Enron entangle: Now, the court scene
By Our Corporate Bureau | 17 Jan 2002
Mumbai: California's attorney general Bill Lockyer has sought to hold the bankrupt Enron Corporation in contempt of court for failing to turn over subpoenaed documents in the state's investigation of possible price gouging during last year's power crisis.
Lockyer said the San Francisco Superior Court ordered Enron to appear at a hearing 20 February 2001 to show why it should not be held in contempt. Enron gave no comments on this. "To date, Enron has produced only a single document," Lockyer told the court. "Enron clearly has no attention of complying fully with the attorney general's subpoenas, which were issued months ago."
Reuters reports that Lockyer's request comes as a number of congressional committees, the justice department and the Securities and Exchange Commission are investigating the collapsed energy giant's demise. The firm's bankruptcy filing on 2 December 2002 was the largest in US history.
Thousands of employees lost their pensions and life savings in the former Wall Street darling's downfall, which began last autumn when the firm acknowledged several hundred million dollars of previously-undisclosed liabilities. The saga has also embroiled accounting giant Andersen, whose reviews of Enron's finances have come under heavy fire amid the firm's admission that employees destroyed a large number of e-mails and documents related to an audit of the energy trader.
In light of those revelations, Lockyer also demanded assurances again from Enron that the desired documents would not be shredded or destroyed. Meanwhile, a state senate committee plans to subpoena executives from both Enron and Andersen to see if any of the destroyed documents related to its probe of possible market manipulation during California's energy crisis.
California is seeking financial information and other data from Enron and four other energy firms to search for evidence that power providers unfairly blocked competition and caused prices to soar during an electricity crisis which also brought rolling blackouts and bankrupted the state's biggest utility.

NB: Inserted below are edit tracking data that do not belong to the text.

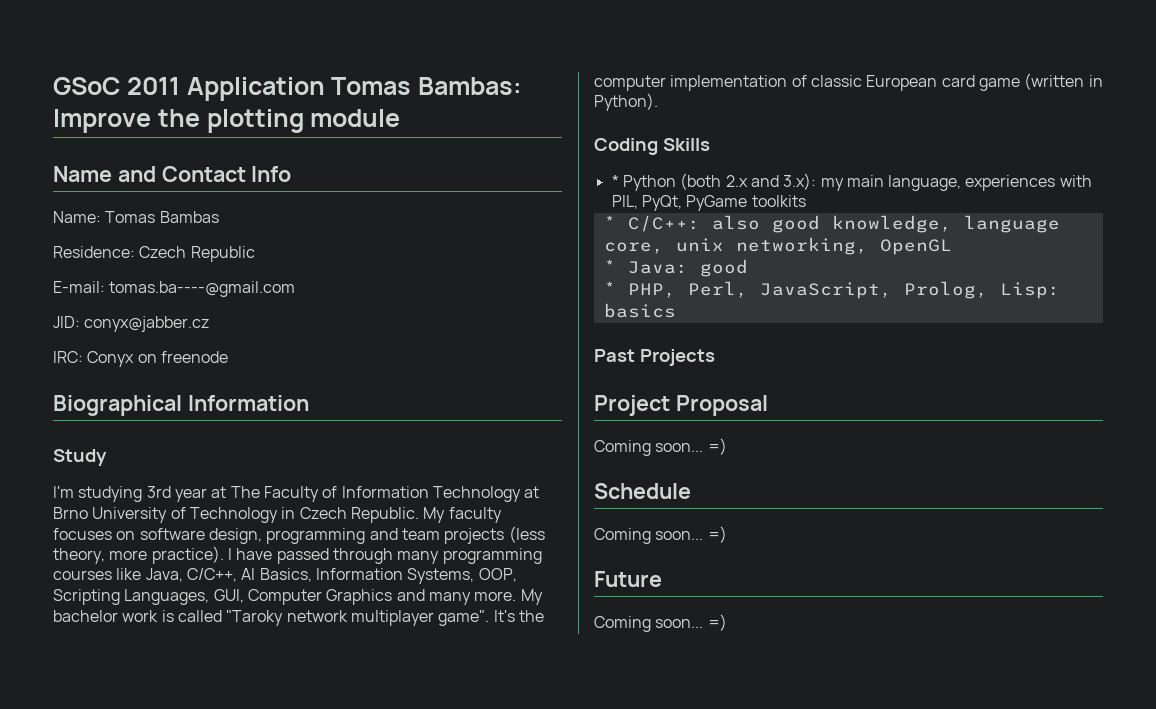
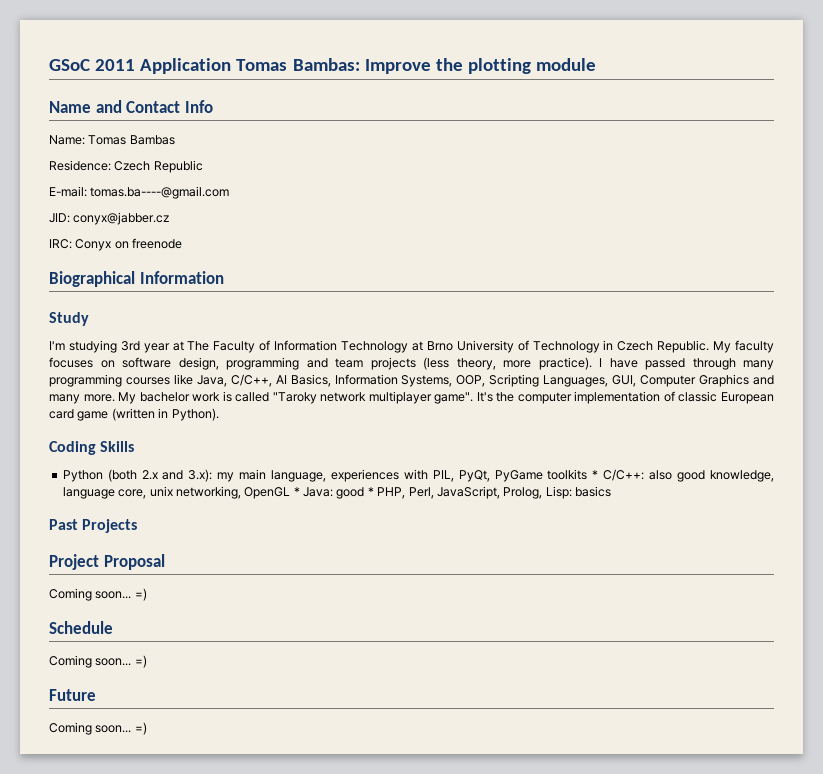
- * Python (both 2.x and 3.x): my main language, experiences with PIL, PyQt, PyGame toolkits
- * C/C++: also good knowledge, language core, unix networking, OpenGL
- * Java: good
- * PHP, Perl, JavaScript, Prolog, Lisp: basics
+ Python (both 2.x and 3.x): my main language, experiences with PIL, PyQt, PyGame toolkits * C/C++: also good knowledge, language core, unix networking, OpenGL * Java: good * PHP, Perl, JavaScript, Prolog, Lisp: basics

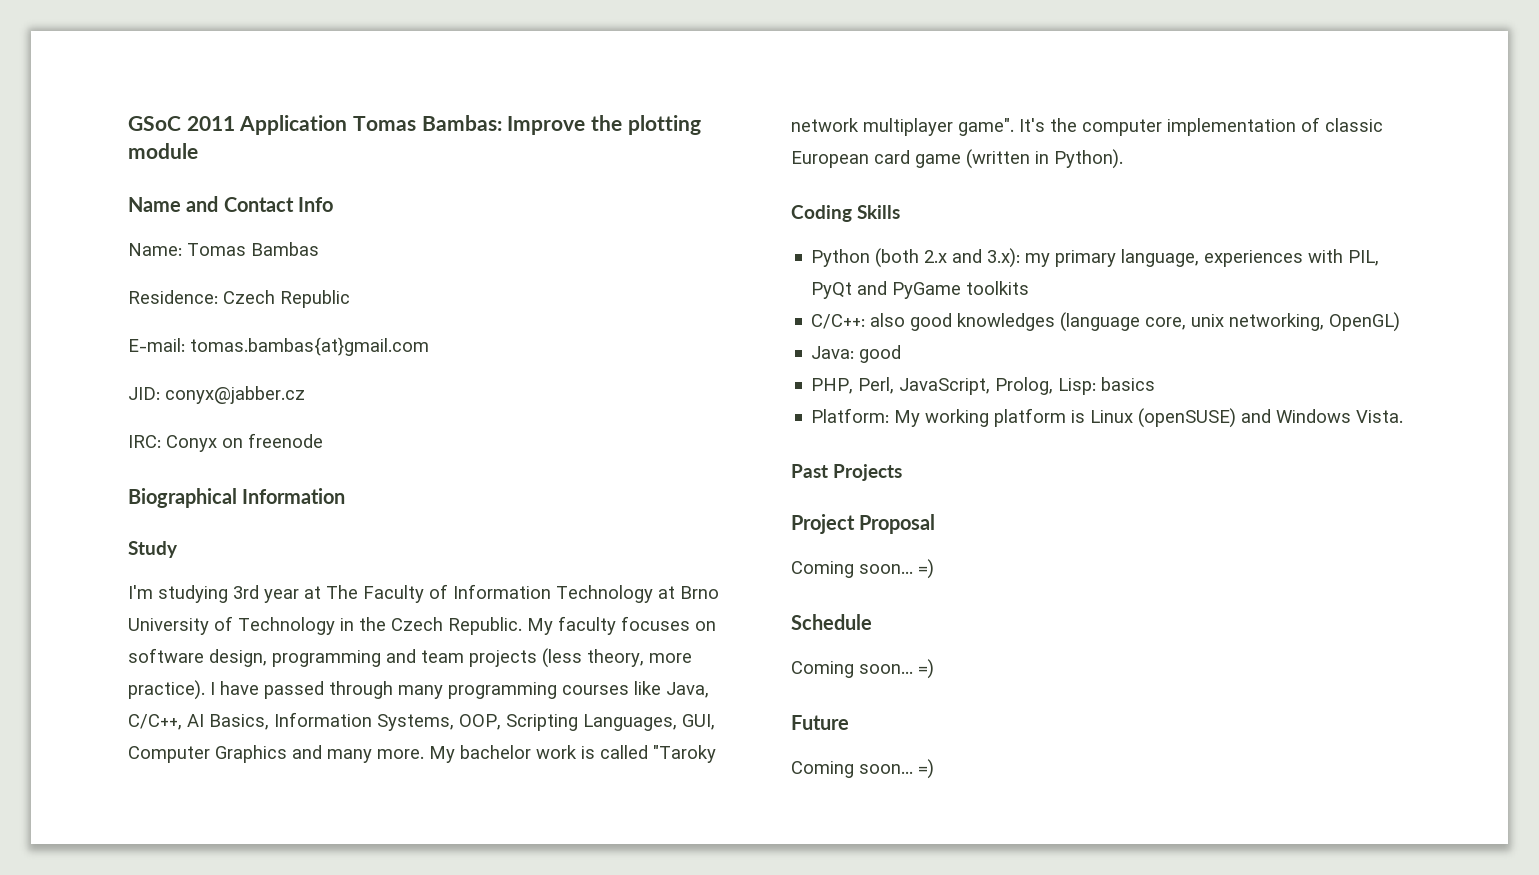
- E-mail: tomas.ba----@gmail.com
+ E-mail: tomas.bambas{at}gmail.com
- I'm studying 3rd year at The Faculty of Information Technology at Brno University of Technology in Czech Republic.
+ I'm studying 3rd year at The Faculty of Information Technology at Brno University of Technology in the Czech Republic.
- Python (both 2.x and 3.x): my main language, experiences with PIL, PyQt, PyGame toolkits * C/C++: also good knowledge, language core, unix networking, OpenGL * Java: good * PHP, Perl, JavaScript, Prolog, Lisp: basics
+ Python (both 2.x and 3.x): my primary language, experiences with PIL, PyQt and PyGame toolkits
+ C/C++: also good knowledges (language core, unix networking, OpenGL)
+ Java: good
+ PHP, Perl, JavaScript, Prolog, Lisp: basics
+ Platform: My working platform is Linux (openSUSE) and Windows Vista.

In the meantime, the accountancy firm Andersen was alerted to the growing crisis at Enron back in August 2001, congressional investigators said. Enron whistle-blower Sherron Watkins telephoned Andersen about her concerns months before the company collapsed, BBC has reported.
"It's now clear to us that key players at Andersen as well as Enron knew of the growing problems months before the company imploded," says Ken Johnson, spokesman for the congressional committee investigating the affair. His comments came as David Duncan, the man in charge of auditing Enron, met members of the US house energy and commerce committee staff for several hours on 16 January 2002.
Duncan was fired on 15 January 2002 for allegedly ordering the destruction of Enron-related documents and emails after US stock market regulators asked for information on the firm. Committee investigators said the session with Duncan had provided valuable information.
Duncan has said his actions were in line with Andersen's own policy on the deletion of documents. "Duncan...did nothing wrong...he followed the instructions of an Andersen in-house lawyer in handling documents," his lawyers said in a statement.
The dispute between Andersen and its former employee comes as the accountancy firm battles to refute allegations that it turned a blind eye to irregular accounting procedures which ultimately led to the collapse of Enron, the biggest bankruptcy in US corporate history. Andersen has also placed on leave three other partners involved in auditing Enron.
In November, Enron was forced to reveal that it had concealed debts and inflated its profits between 1997 and the first half of 2001, shortly after Andersen had signed off its most recent set of accounts. The undeclared debts had been squirreled away in a series of complex external financial partnerships.
Enron's subsequent collapse wiped out the company's $1-billion pension fund, based largely on the company's own stock, leaving many former employees without a retirement plan. Enron pension fund contributors and other aggrieved investors, already preparing lawsuits against Enron, are now thought likely to extend their legal action to Andersen.
On 16 January 2002, Andersen took out a series of full-page advertisements in major US newspapers in an attempt to distance itself from the scandal. The advertisements included a statement from Andersen chief executive Joseph Bernardino which read:
"Without question, this is the most difficult and challenging episode in our firm's history. We also believe, however, that the ultimate test of an organisation's character and resilience is how it responds to adversity, and how it emerges from the experience."
Analysts said the damage to Andersen's reputation, coupled with possible multimillion-dollar legal penalties, could effectively destroy the company. Enron faced further humiliation this week when its shares, which have fallen in value from $83 a year ago to just $1, were delisted from the New York Stock Exchange. The NYSE said the company's stock is "no longer suitable" for trading due to the complex legal proceedings surrounding its bankruptcy.